Taking the records line by line, how many lines contain the word "Konferansı"? Answer with the number only.

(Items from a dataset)
⟨
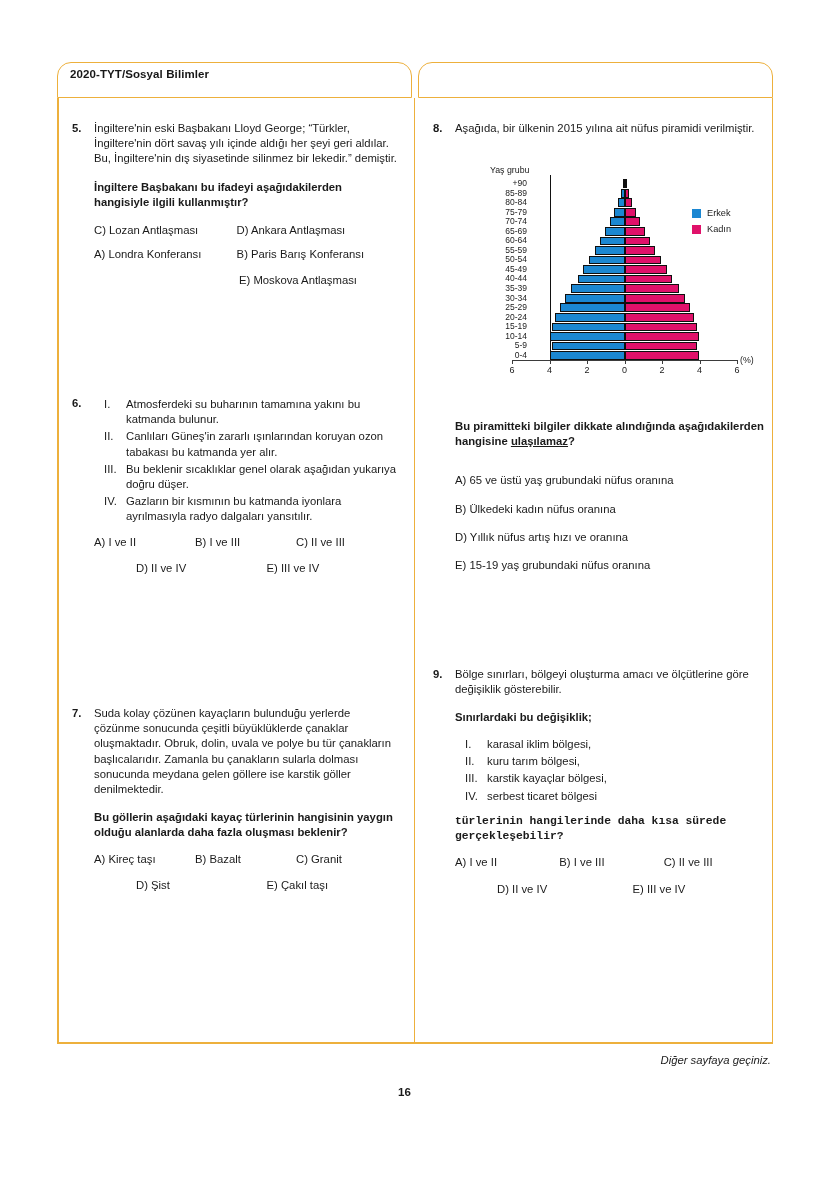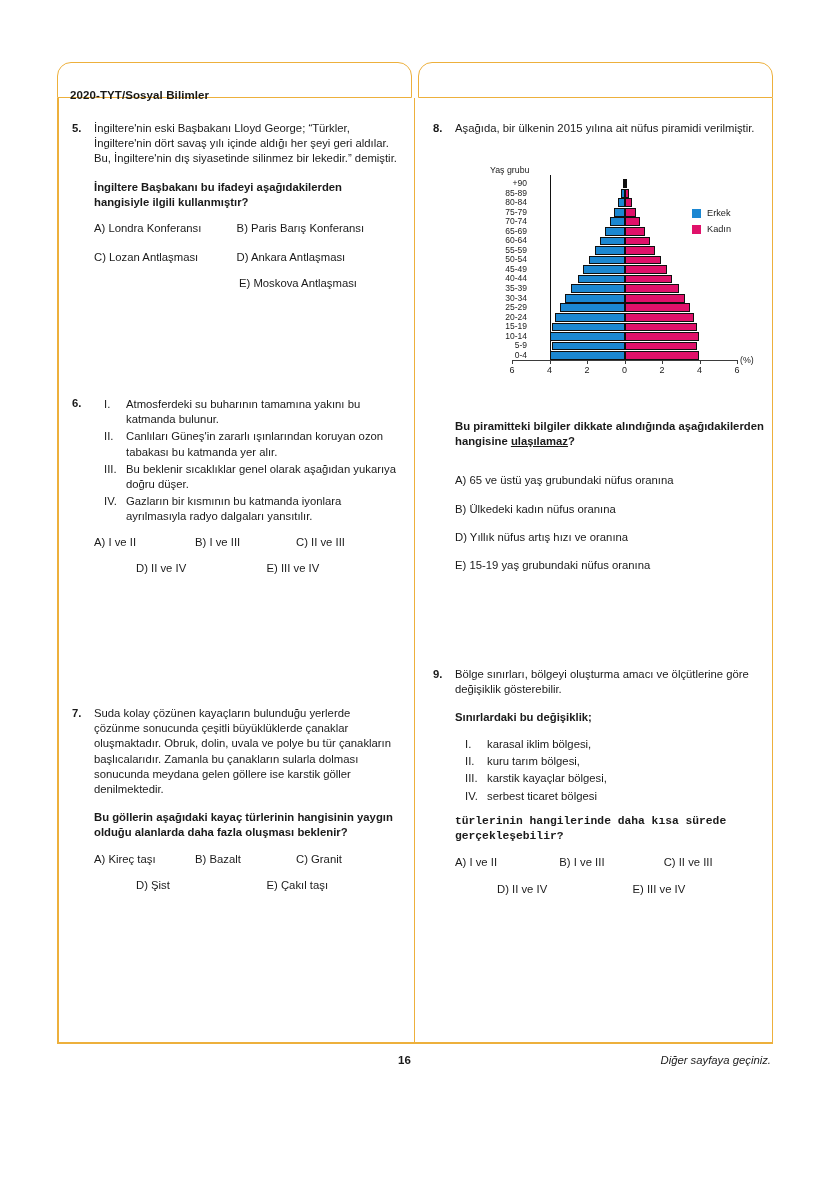--- a/index.html
+++ b/index.html
@@ -43,7 +43,7 @@
   .hdr-left .hdr-title {
     position: absolute;
     left: 12px;
-    top: 26px;
+    top: 5px;
     font-size: 11.5px;
     font-weight: bold;
     letter-spacing: 0.1px;

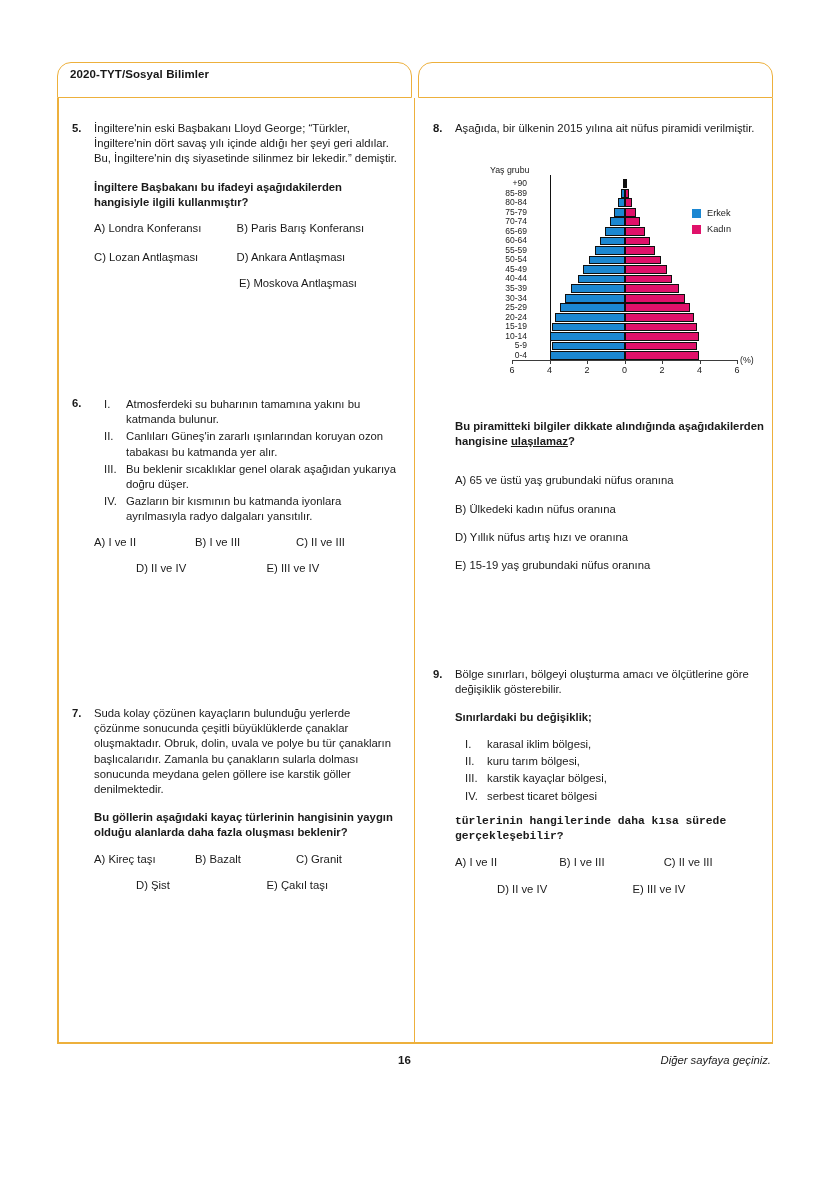--- a/index.html
+++ b/index.html
@@ -291,13 +291,13 @@
     <div class="qbody">
       <p class="stem">İngiltere'nin eski Başbakanı Lloyd George; “Türkler, İngiltere'nin dört savaş yılı içinde aldığı her şeyi geri aldılar. Bu, İngiltere'nin dış siyasetinde silinmez bir lekedir.” demiştir.</p>
       <p class="ask">İngiltere Başbakanı bu ifadeyi aşağıdakilerden hangisiyle ilgili kullanmıştır?</p>
+      <div class="opt2" style="margin-top:13px;">
+        <span class="opt c1">C) Lozan Antlaşması</span>
+        <span class="opt c2">D) Ankara Antlaşması</span>
+      </div>
       <div class="opt2">
         <span class="opt c1">A) Londra Konferansı</span>
         <span class="opt c2">B) Paris Barış Konferansı</span>
-      </div>
-      <div class="opt2" style="margin-top:13px;">
-        <span class="opt c1">C) Lozan Antlaşması</span>
-        <span class="opt c2">D) Ankara Antlaşması</span>
       </div>
       <div class="opt-center">
         <span class="opt">E) Moskova Antlaşması</span>

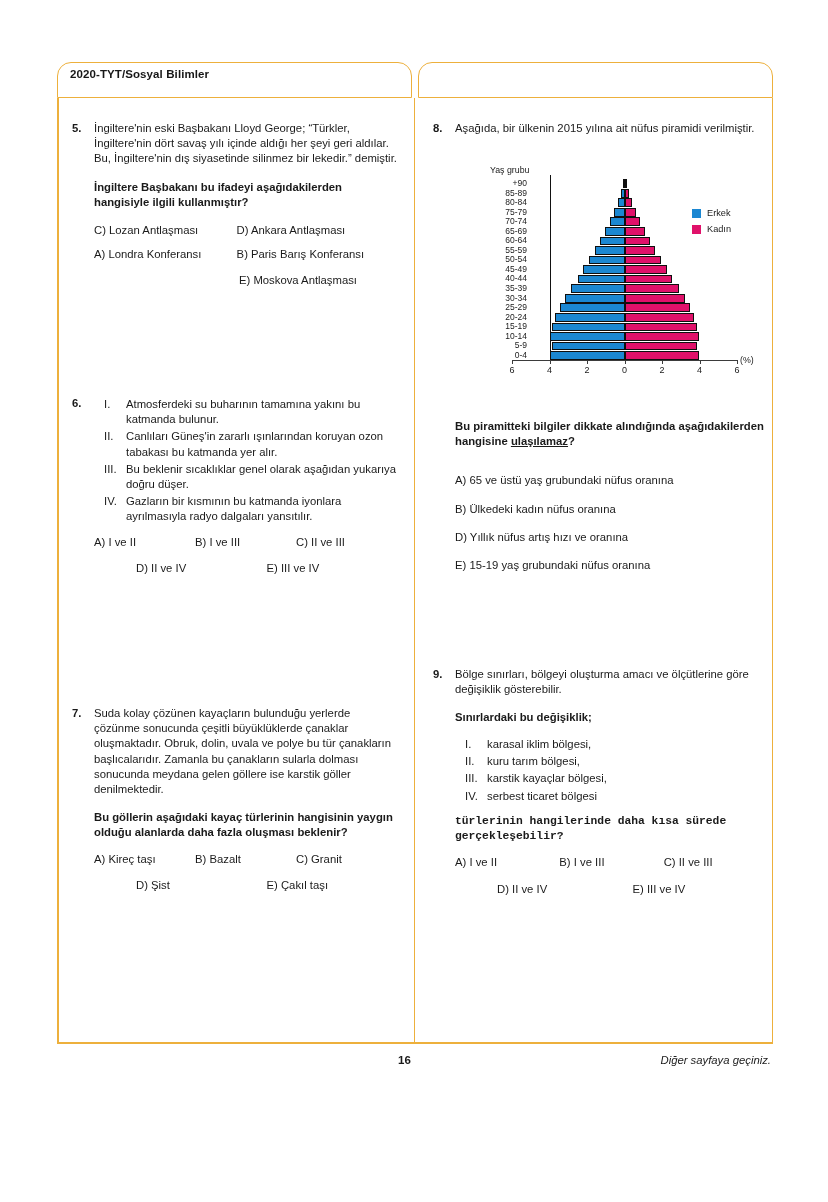--- a/index.html
+++ b/index.html
@@ -259,7 +259,7 @@
   .pageno {
     position: absolute;
     left: 398px;
-    top: 1054px;
+    top: 1086px;
     font-size: 11.5px;
     font-weight: bold;
   }

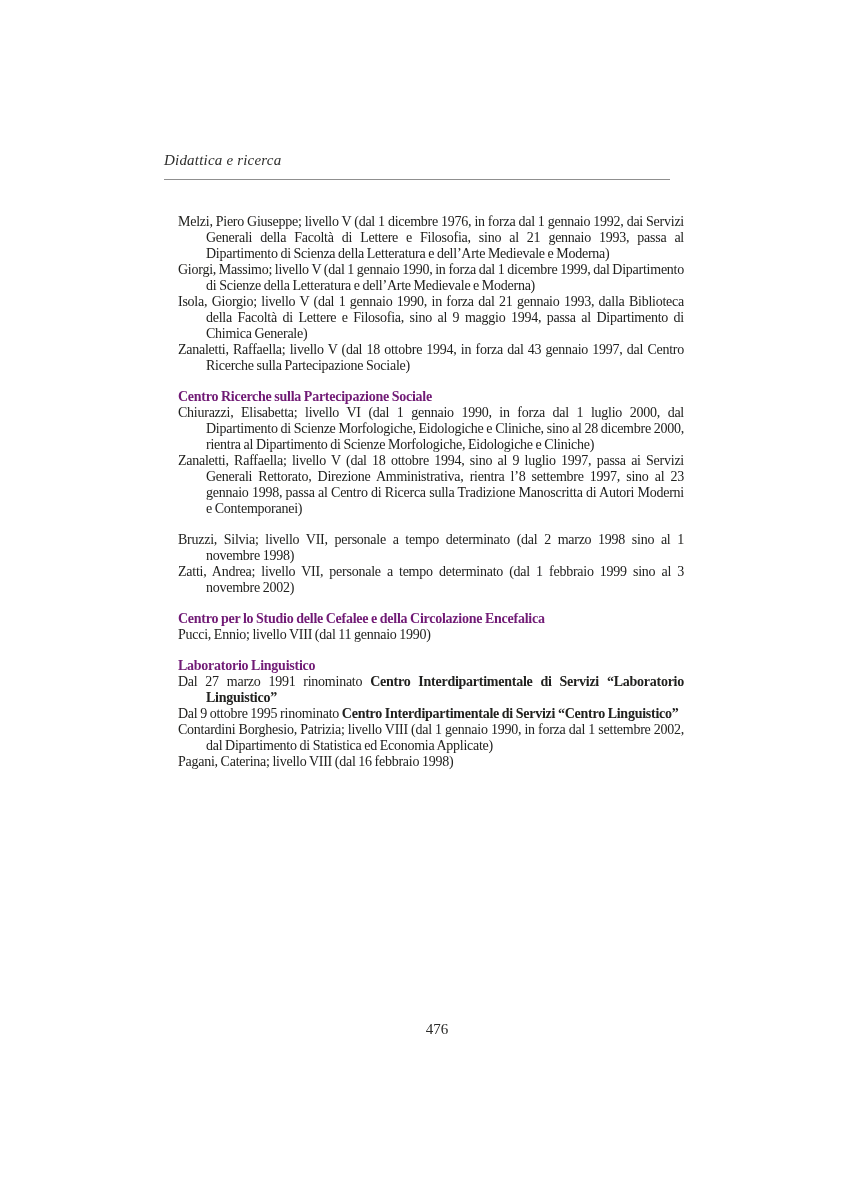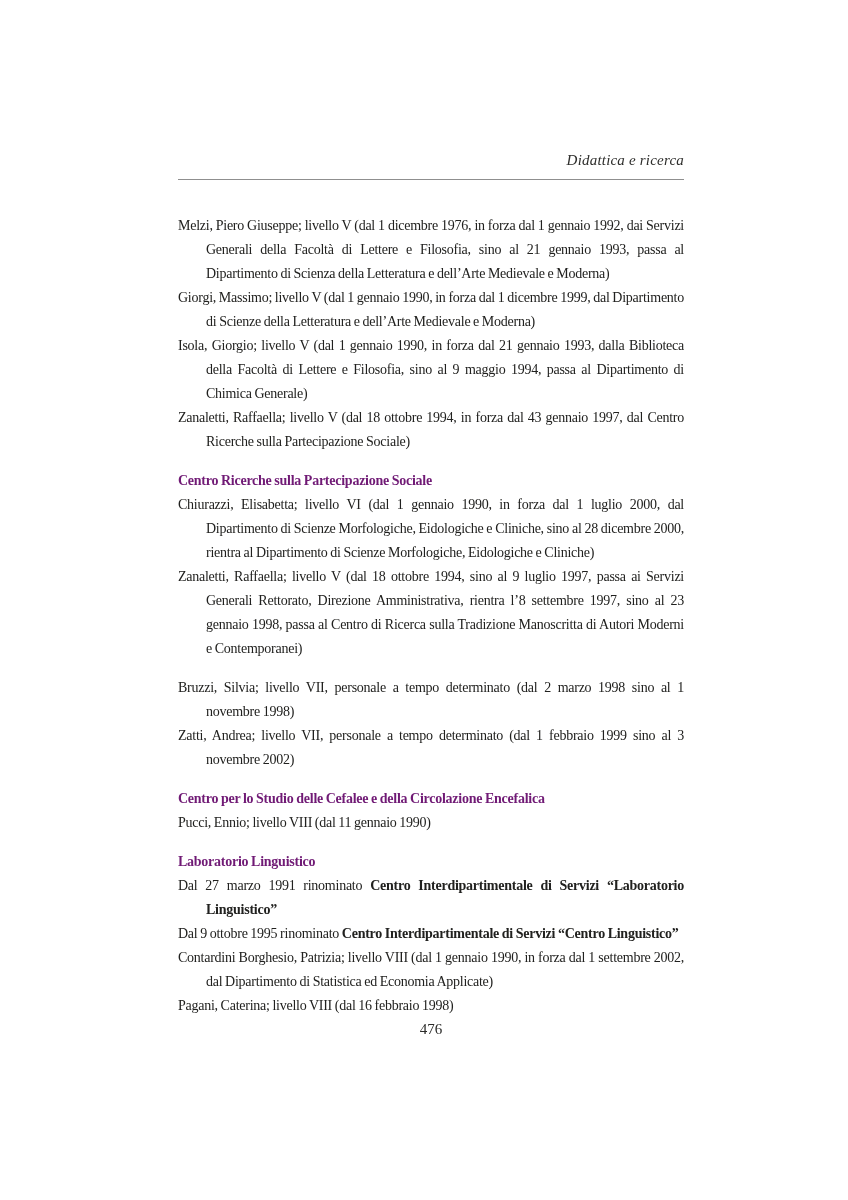--- a/index.html
+++ b/index.html
@@ -23,9 +23,9 @@
   .running-header {
     position: absolute;
     top: 151px;
-    left: 178px;
+    left: 164px;
     width: 506px;
-    text-align: right;
+    text-align: left;
   }
   .header-title {
     font-style: italic;

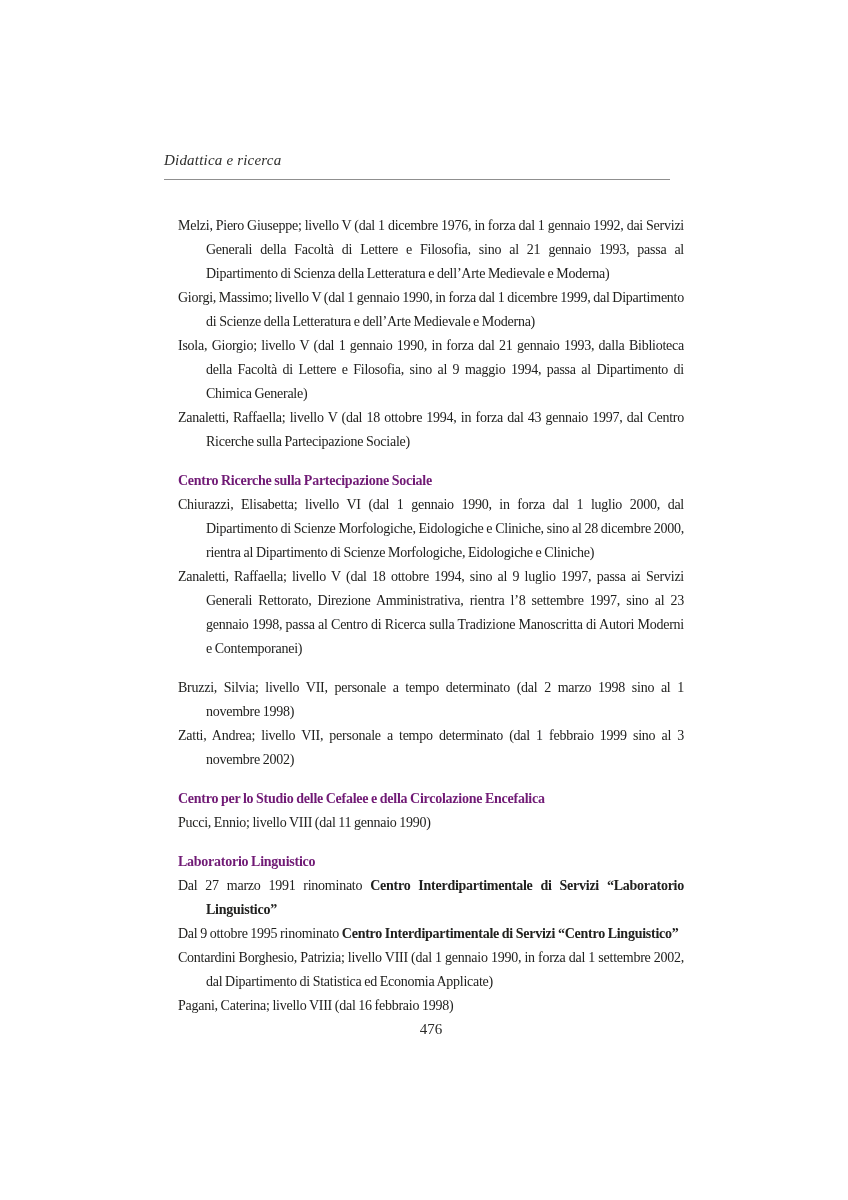--- a/index.html
+++ b/index.html
@@ -45,7 +45,7 @@
     left: 178px;
     width: 506px;
     font-size: 14px;
-    line-height: 24px;
+    line-height: 16px;
     text-align: justify;
     letter-spacing: -0.25px;
     word-spacing: -0.5px;

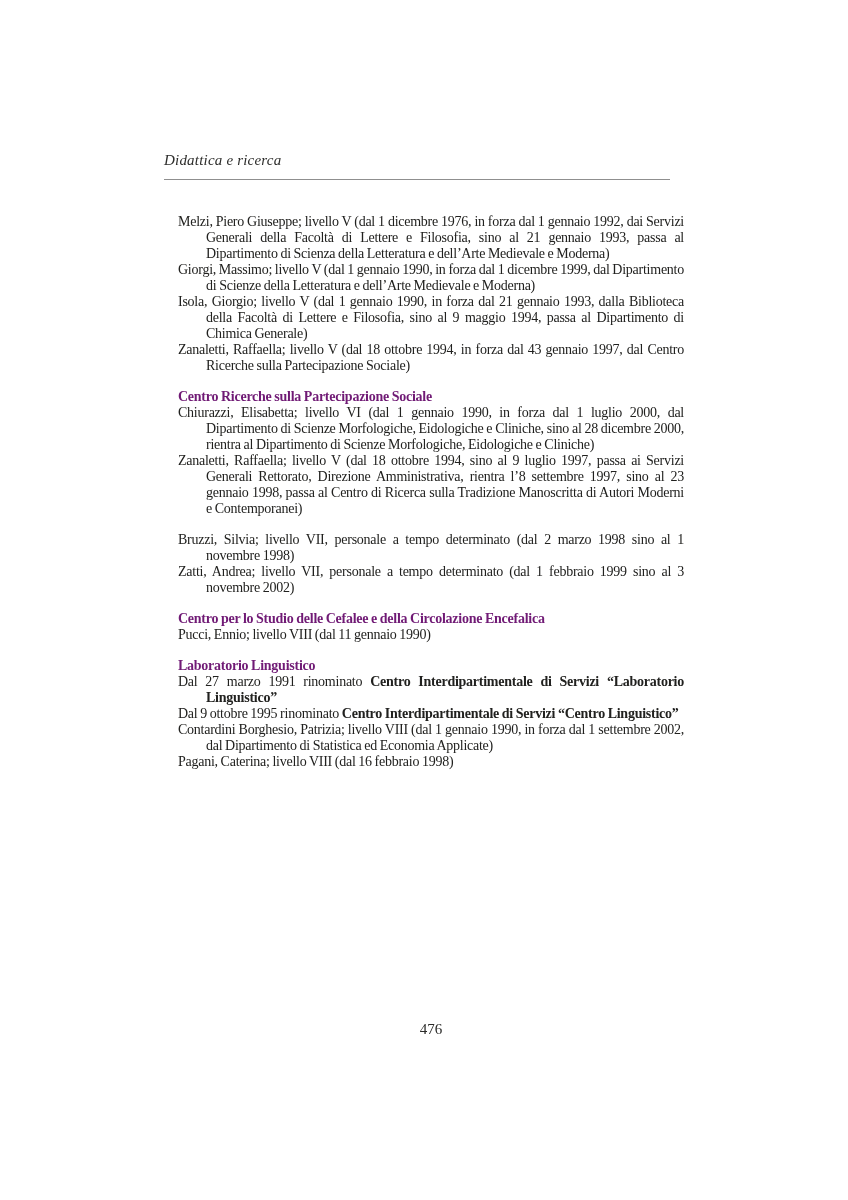--- a/index.html
+++ b/index.html
@@ -66,7 +66,7 @@
   .page-number {
     position: absolute;
     top: 1021px;
-    left: 178px;
+    left: 184px;
     width: 506px;
     text-align: center;
     font-size: 15px;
⟩
▸ **The answer**
2